### SUPPLIED MATERIAL

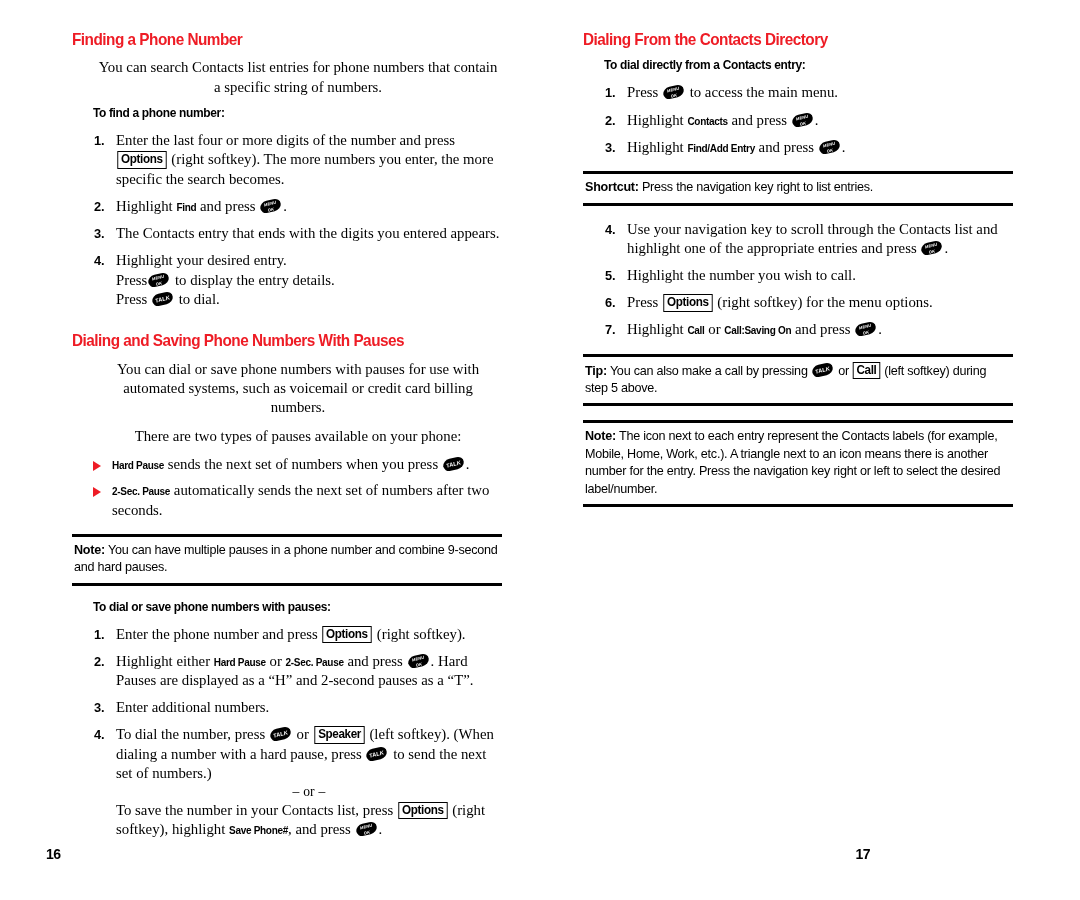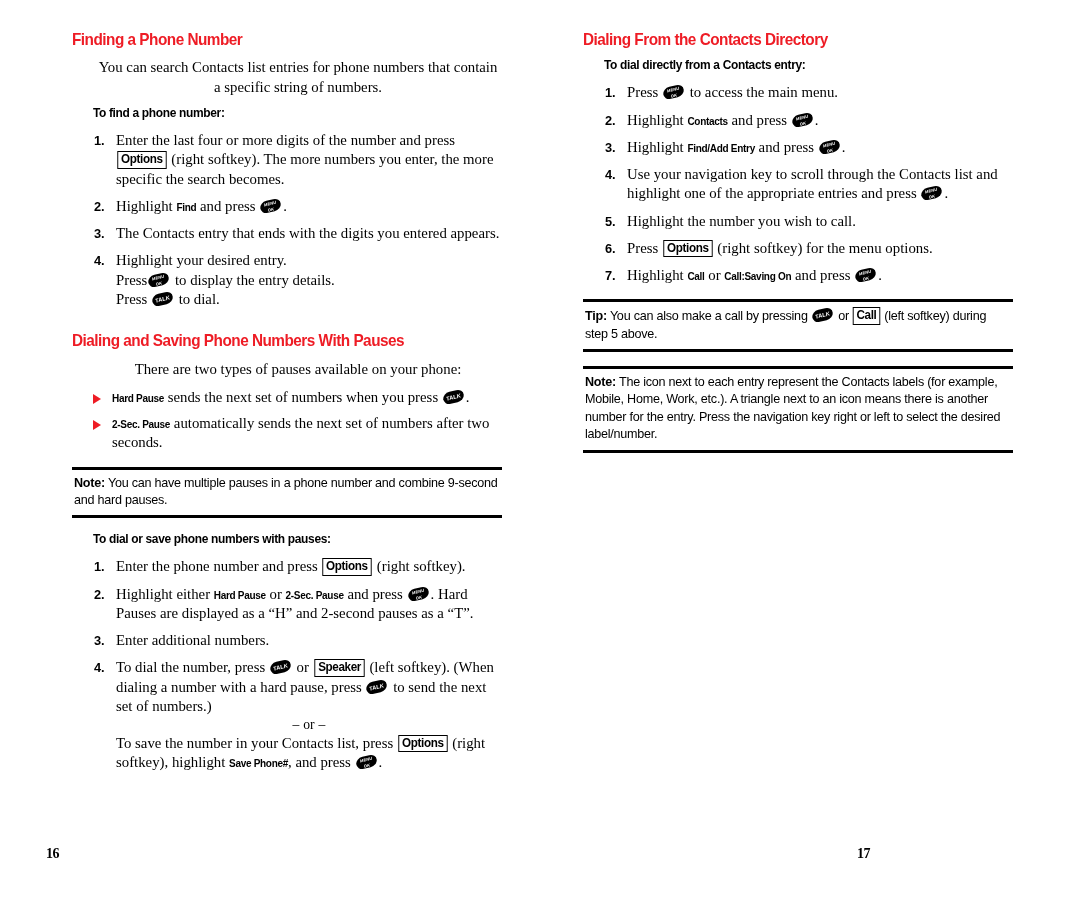"Shortcut: Press the navigation key" div.callout { html: none -> <div> <span>Shortcut:</span><span> Press the navigation key right to list entries.</span> </div> }
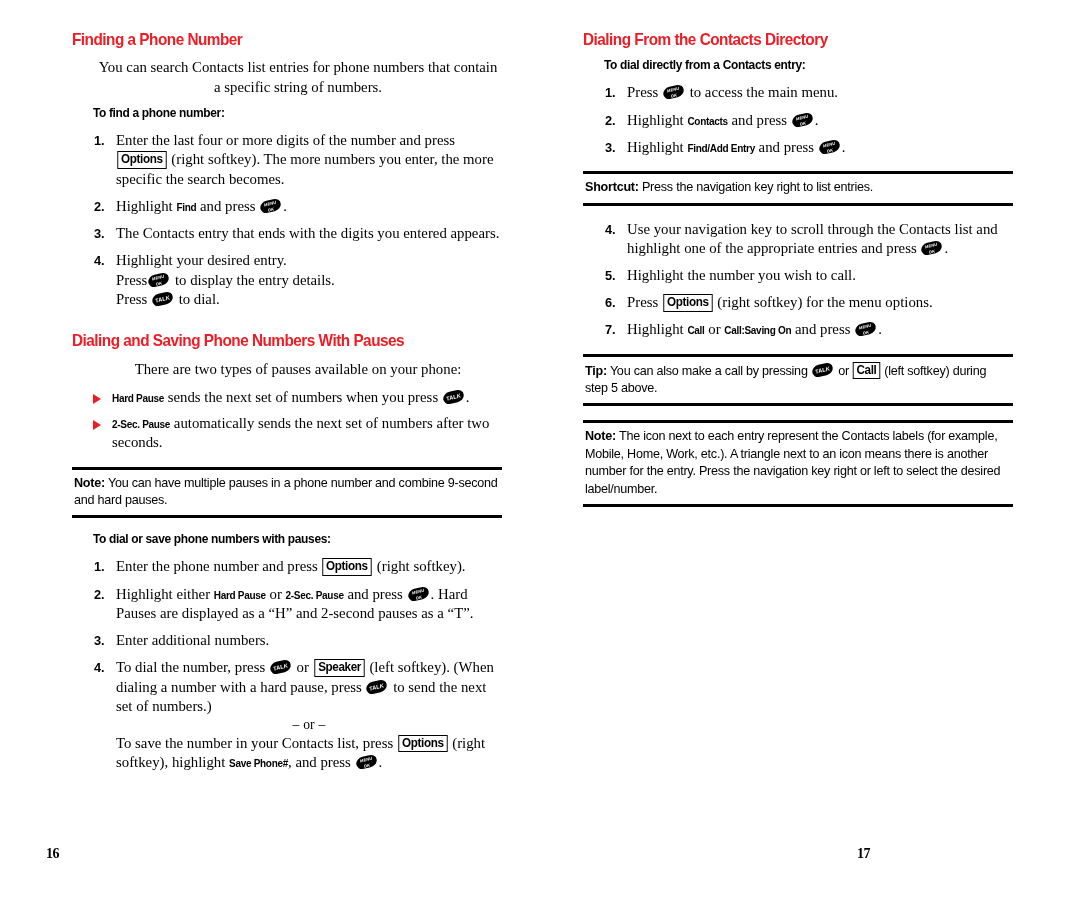"You can dial or save" p.lead { html: none -> <p>You can dial or save phone numbers with pauses for use with automated systems, such as voicemail or credit card billing numbers.</p> }
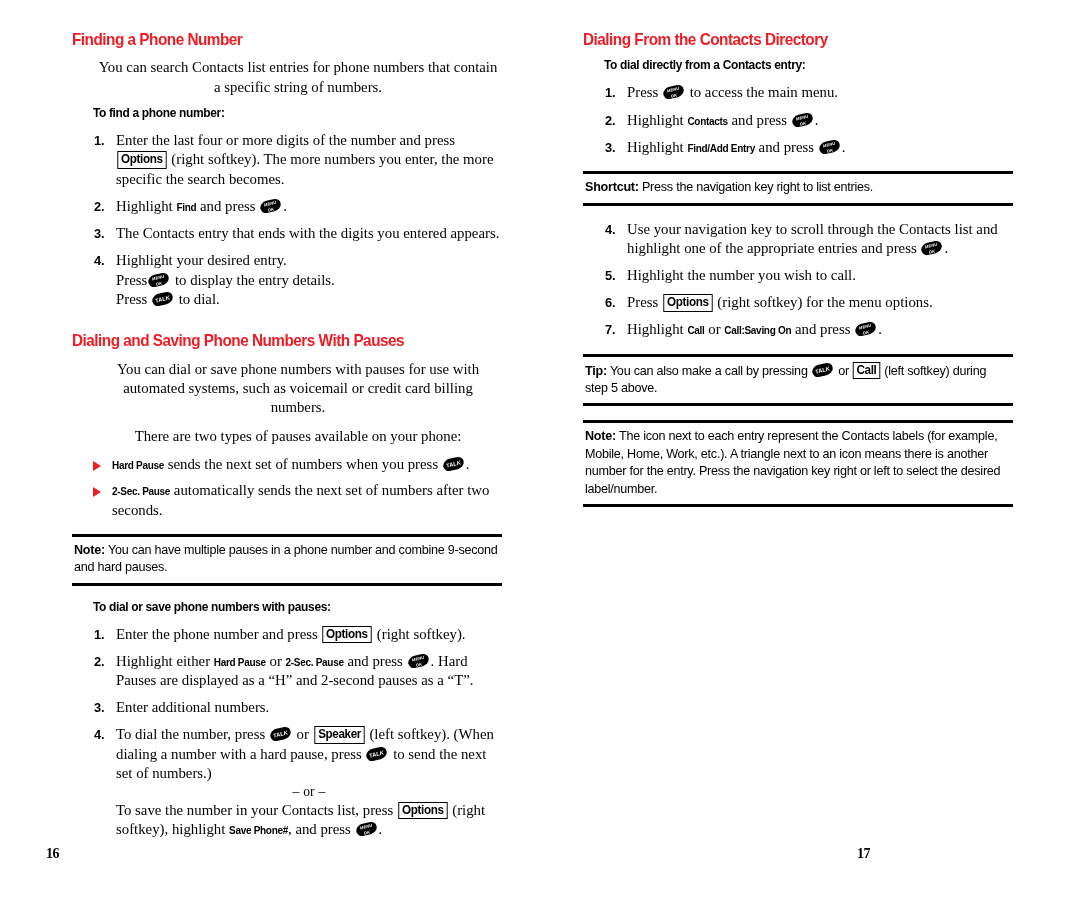"16" .folio { font-family: Liberation Serif, serif -> Liberation Sans, sans-serif }
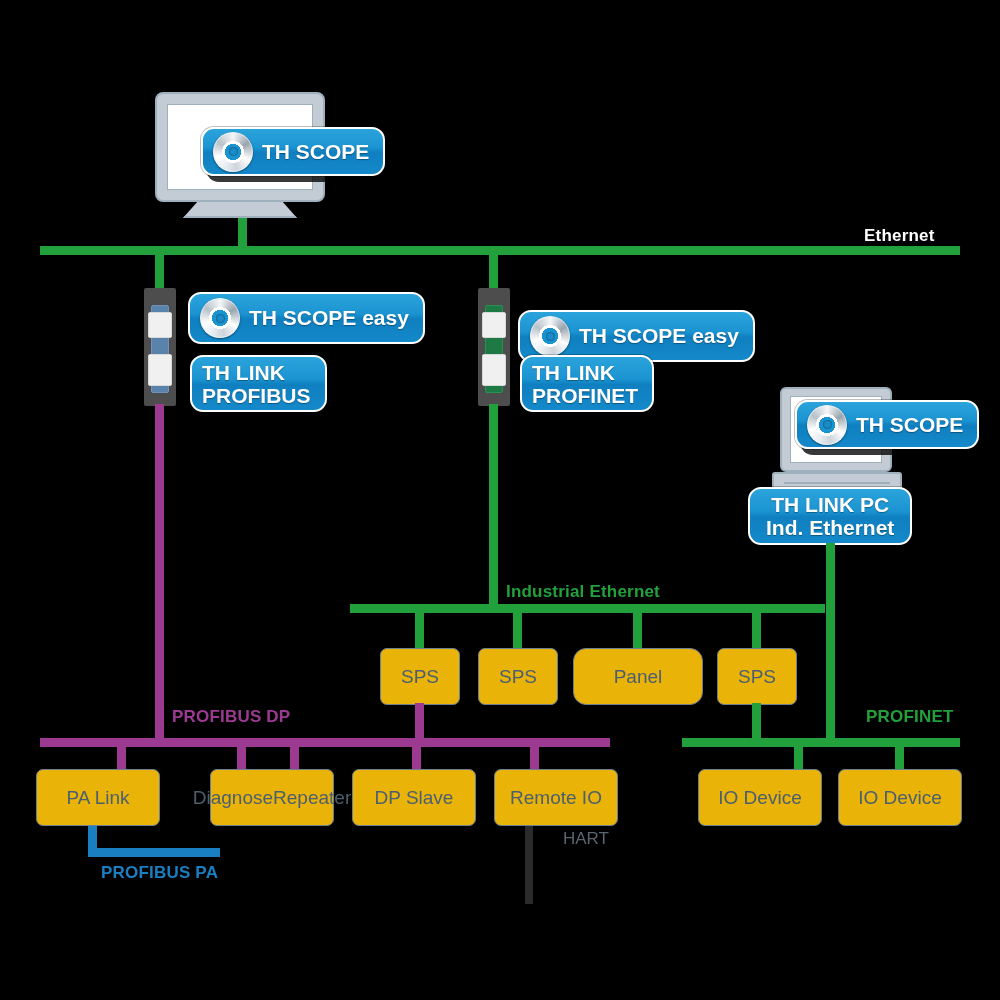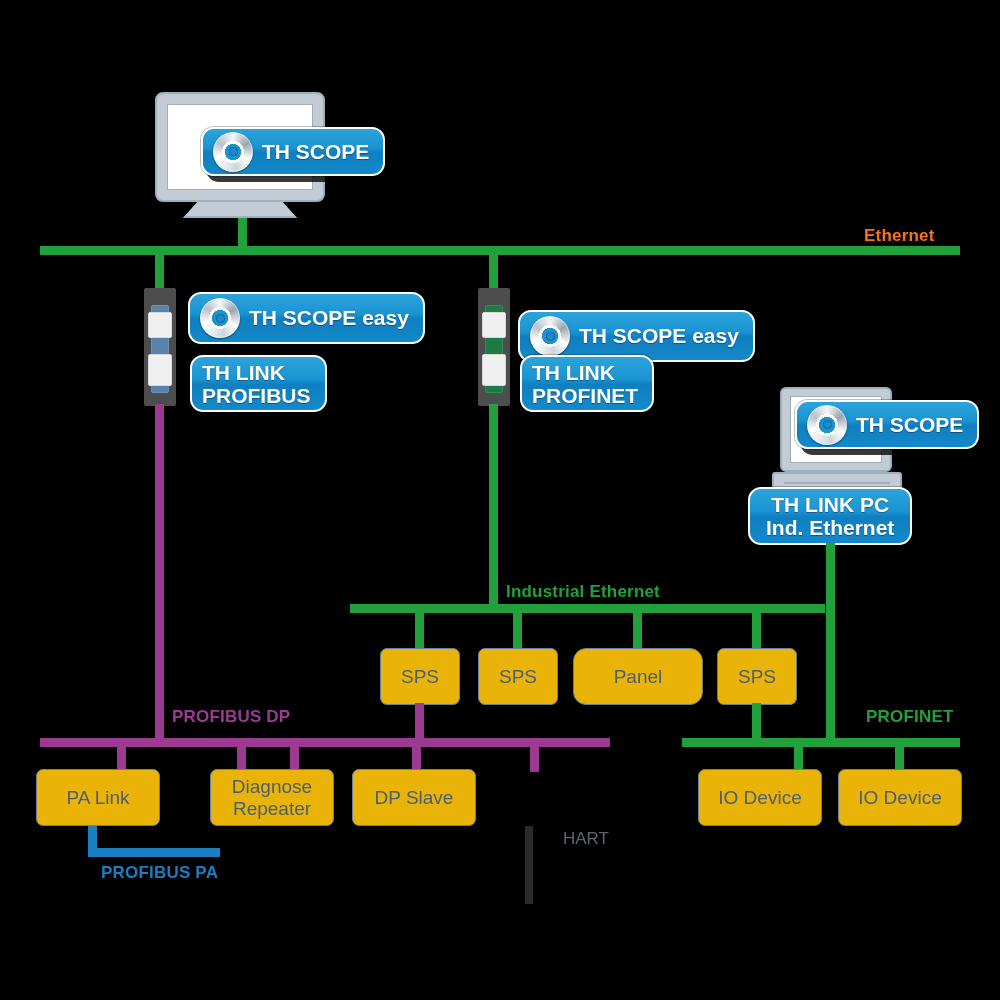"Ethernet" div.net-label { color: #f97316 -> #ffffff }
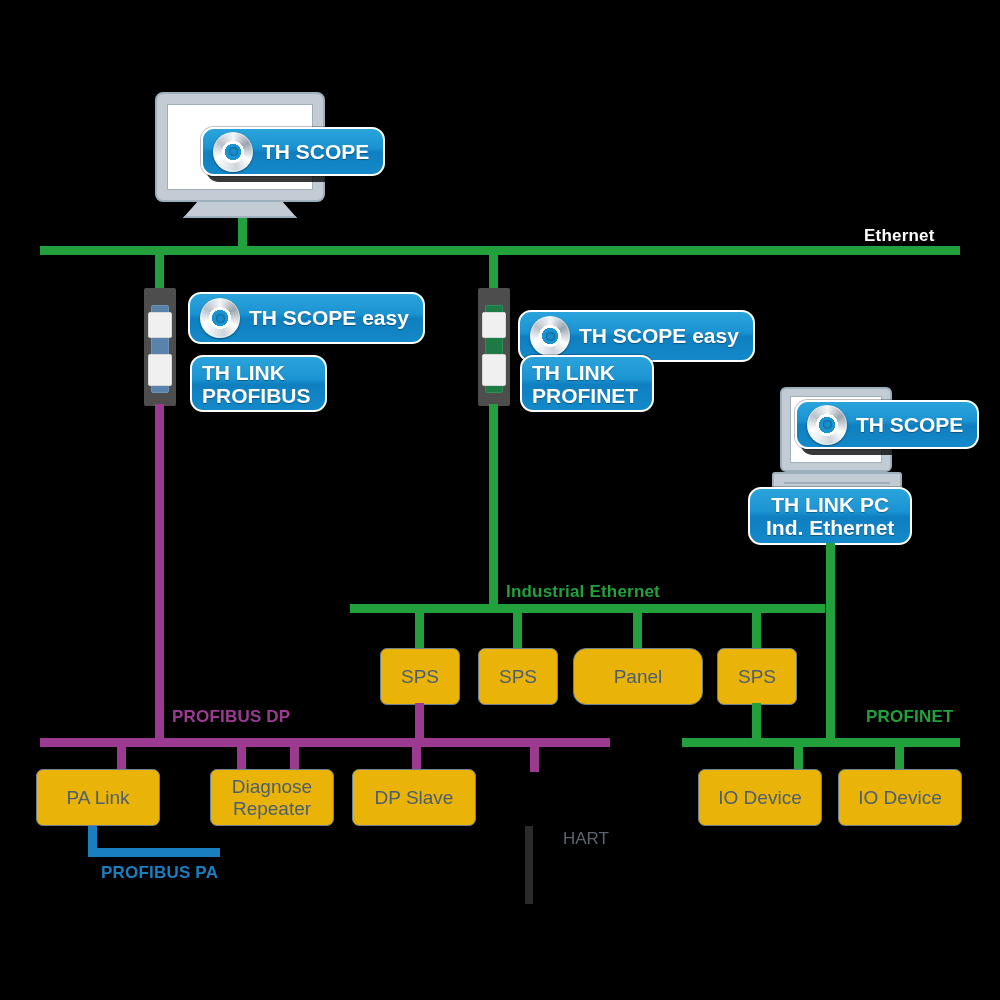"Diagnose" div.devbox { flex-direction: column -> none }
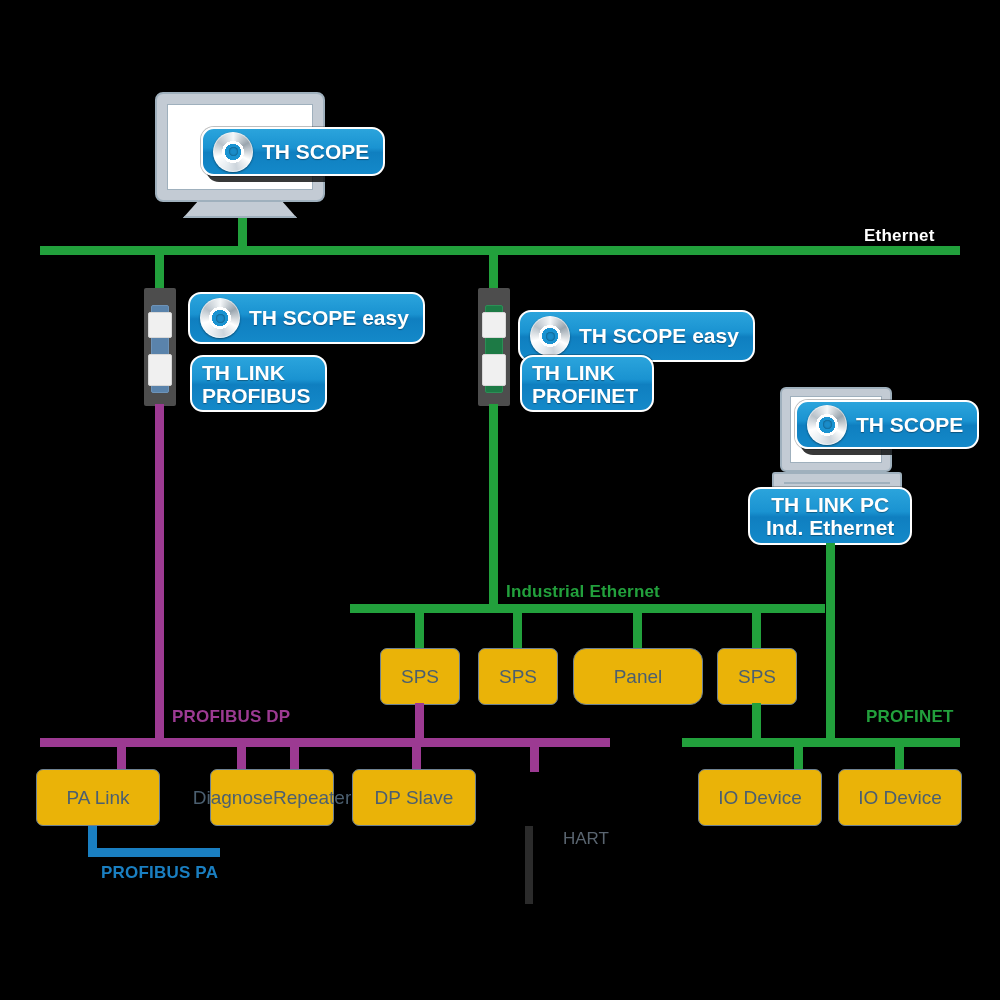"Remote IO" div.devbox { html: none -> <div> <span>Remote IO</span> </div> }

### WHAT YOU WILL DO
Repeat only the lines from the line with "color: #f97316 ->" to the end of the entries, including both the first and the last line, and drop every picture.

### SOLUTION BELOW
"Ethernet" div.net-label { color: #f97316 -> #ffffff }
"Diagnose" div.devbox { flex-direction: column -> none }
"Remote IO" div.devbox { html: none -> <div> <span>Remote IO</span> </div> }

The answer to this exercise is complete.